Leon was back at the cabin. "I won." said Leon, gazing up at the wooden roof of his cabin. The fact that he had just taken a life did not seem to bother Leon. The fact that he had already gotten over his parents death didn't either. What was happening to him? Was he always like this? Suddenly a rush of images came to Leon and he was in the Large Black room again with 50 other shadowed outlines. This time he carefully inspected the other players, look for any physical deformities or any such thing which would help him identify them later on. Just like before, almost instantly Leon was back in his cabin, this time with new information in his head. This time the information was more of an announcement. It went: "Rhode Jamal, the player with the ability of the Red 4 of Hearts is Dead. There are now 51 contestants left."
Leon packed his gun away. He would probably need it later. "It seems people are going to come looking for me now since Rhode died here.... Guess I better move." said Leon to himself. He took one last look at the cabin, his favourite place. He probably wouldn't ever see it again. Before he left the town he needed to clean up one thing. _The only person who knows of my abilities now is James. Too bad... I liked him._ Thought Leon smiling sadistically. He proceeded to James's house and rang the door bell. When James opened the door what he saw wasn't Leon. No, he saw his neighbour Derik. "Can you come with me for a min James?" Asked Derik/Leon. The two of them walked to the abandoned school. Leon knew James and Derik would usually come here. Once James back was turned Leon/Derik whispered "I'm sorry" and shot James in the back 4 times. The bullets penetrated his flesh and all the while Leon kept a straight face. Leon's persinality before was cold and calculating but now he had become a cold machine. Afterwards he proceeded to leave the town. With a little usage of his ability he was able to get a ticket to Toronto Canada free of charge. _I should be safe here for now.... My next move should be figuring out who the other players are and their abilities. Perhaps the players are chosen for traits they possess.  For that I will need to look up Rhodes past and see if there is any connection or similarities between us at all. _"Well then... lets get started"


----------



## zenor (Jul 2, 2014)

Im very sorry if the "thought" parts are hard to see. The italics look very similar to the non italic here. When i get some free time ill fix it.


----------



## Ari (Jul 2, 2014)

Hi Zenor 

First, I'll say that while chapters can any length you want them to be, you don't have to start a new chapter when you change character. There are many books (e.g Brandon Sanderson's Mistborn series) that show a change of character with an * between two paragraphs. Just a thought.

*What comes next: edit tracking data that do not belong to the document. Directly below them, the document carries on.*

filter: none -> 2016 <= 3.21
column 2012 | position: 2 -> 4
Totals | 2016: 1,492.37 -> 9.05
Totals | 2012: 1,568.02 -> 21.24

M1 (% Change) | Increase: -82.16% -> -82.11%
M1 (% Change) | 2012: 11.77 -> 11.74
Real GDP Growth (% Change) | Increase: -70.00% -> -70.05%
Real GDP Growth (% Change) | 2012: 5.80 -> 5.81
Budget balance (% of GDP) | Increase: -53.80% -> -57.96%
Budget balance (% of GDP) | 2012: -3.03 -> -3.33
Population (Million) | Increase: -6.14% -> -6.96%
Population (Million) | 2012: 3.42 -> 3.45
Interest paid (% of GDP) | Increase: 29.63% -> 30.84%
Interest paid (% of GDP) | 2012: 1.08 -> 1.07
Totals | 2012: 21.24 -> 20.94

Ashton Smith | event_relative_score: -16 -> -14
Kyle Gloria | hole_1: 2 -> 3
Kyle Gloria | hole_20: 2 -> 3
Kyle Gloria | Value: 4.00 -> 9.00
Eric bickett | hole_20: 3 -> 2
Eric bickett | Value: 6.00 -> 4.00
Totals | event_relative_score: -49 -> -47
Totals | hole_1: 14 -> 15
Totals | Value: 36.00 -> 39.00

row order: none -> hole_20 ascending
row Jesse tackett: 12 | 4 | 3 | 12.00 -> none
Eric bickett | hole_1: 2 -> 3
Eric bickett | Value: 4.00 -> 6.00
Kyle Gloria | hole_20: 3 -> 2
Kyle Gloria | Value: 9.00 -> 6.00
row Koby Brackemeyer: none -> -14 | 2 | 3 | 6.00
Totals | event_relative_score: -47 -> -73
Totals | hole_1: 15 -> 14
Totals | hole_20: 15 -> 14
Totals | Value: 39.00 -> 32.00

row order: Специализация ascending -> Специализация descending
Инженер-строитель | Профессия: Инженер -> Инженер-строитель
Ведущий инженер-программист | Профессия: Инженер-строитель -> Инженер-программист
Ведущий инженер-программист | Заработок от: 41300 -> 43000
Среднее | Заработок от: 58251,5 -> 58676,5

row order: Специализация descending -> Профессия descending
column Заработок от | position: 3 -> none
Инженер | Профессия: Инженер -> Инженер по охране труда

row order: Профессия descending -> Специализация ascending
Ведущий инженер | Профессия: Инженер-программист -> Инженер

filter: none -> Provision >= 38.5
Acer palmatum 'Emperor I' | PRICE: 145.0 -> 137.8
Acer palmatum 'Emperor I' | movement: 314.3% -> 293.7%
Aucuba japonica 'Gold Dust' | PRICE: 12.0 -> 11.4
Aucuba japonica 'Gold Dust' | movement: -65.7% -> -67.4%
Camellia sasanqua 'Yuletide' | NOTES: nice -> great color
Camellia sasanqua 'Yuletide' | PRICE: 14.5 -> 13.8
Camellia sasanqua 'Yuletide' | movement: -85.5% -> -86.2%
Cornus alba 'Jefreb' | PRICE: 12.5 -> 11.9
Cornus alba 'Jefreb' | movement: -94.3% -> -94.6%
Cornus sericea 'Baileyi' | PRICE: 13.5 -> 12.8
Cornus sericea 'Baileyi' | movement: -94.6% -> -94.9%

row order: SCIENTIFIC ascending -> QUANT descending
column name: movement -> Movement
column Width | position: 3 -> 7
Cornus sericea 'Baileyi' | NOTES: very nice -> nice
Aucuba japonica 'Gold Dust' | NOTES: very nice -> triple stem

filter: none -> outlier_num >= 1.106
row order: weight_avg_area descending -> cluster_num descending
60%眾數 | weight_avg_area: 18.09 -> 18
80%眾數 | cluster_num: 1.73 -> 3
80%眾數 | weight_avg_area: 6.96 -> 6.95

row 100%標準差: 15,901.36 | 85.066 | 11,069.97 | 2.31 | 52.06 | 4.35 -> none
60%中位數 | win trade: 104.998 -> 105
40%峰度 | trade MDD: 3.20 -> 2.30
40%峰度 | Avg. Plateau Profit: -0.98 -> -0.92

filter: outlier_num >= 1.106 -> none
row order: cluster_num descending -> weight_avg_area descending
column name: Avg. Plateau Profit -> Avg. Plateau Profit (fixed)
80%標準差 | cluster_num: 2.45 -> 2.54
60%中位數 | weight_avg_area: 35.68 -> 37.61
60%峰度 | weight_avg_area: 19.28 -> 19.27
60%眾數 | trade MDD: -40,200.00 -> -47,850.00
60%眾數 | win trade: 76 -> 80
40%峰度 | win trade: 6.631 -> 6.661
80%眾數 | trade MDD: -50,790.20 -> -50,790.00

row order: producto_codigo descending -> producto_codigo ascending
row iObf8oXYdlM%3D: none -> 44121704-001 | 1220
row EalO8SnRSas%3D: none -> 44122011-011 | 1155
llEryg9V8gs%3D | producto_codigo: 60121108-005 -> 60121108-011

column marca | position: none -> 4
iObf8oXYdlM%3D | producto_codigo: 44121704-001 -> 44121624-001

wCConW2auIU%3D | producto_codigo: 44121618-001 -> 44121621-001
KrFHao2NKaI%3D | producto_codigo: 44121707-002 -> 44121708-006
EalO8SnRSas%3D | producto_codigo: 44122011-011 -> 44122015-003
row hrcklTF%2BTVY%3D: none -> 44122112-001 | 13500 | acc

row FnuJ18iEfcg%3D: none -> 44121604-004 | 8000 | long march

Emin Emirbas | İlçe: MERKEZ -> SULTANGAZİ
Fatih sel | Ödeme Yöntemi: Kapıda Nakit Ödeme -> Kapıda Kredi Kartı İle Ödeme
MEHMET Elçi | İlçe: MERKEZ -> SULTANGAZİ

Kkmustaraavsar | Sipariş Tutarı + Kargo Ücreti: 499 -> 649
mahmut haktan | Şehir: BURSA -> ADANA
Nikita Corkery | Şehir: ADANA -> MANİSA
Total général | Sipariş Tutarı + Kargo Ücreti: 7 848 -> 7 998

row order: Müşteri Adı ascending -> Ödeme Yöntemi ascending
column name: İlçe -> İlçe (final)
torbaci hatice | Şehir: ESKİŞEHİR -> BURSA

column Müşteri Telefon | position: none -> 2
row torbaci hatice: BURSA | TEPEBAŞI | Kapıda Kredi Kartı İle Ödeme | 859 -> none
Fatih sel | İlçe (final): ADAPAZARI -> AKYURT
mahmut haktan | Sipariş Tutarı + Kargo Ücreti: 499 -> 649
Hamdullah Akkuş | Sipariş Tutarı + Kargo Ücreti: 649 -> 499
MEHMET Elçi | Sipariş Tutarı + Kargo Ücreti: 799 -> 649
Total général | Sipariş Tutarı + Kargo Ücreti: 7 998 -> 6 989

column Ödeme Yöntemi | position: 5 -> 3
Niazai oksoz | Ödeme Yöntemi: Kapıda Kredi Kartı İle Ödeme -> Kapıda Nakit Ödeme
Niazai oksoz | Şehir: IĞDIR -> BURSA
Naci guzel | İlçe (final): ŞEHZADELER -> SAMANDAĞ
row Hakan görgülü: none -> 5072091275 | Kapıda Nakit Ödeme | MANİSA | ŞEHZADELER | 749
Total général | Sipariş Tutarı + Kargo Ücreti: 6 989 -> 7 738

The second thing I'll say is yes, I agree, you seem to be having problem with detail. And detail is king. So often, detail is what makes a story come alive.
I've critiqued the first paragraph in-depth for you, and maybe you'll find it helpful. If you don't, that's okay too. 

*It was a average sunny afternoon for Leon Harvard. 
*- It was AN average.. but besides that, for me, this isn't a great first sentence. I feel that the first sentence of a story should be brilliant or blazing, mysterious, chilling, cold... any of these things. But you say 'average'. 
I am uninterested in reading an average story.

*Not that there is anything special at his house either. *- how is there nothing special about his house? I know houses and it is rare they don't have some kind of quirk. Can you picture this painfully ordinary house and explain it to me? 

*Leon was a bright kid considered a genius by everyone around him. 
*- bright, considered genius? So he isn't actually, he's just clever. How does this make him feel coming home at the end of the day, when people think he's a genius and he thinks he's just a bright kid? This is a great idea for some conflict, so tell me more 

*That fateful event cost him his life.* 
- okay, so you're telling this story in a narrator-knows-everything kind of way. That's okay. Some great stories are written that way. But at this point, I don't want to know that he dies already. You haven't given me anything to care about Leon, so why would I care how he loses his life? 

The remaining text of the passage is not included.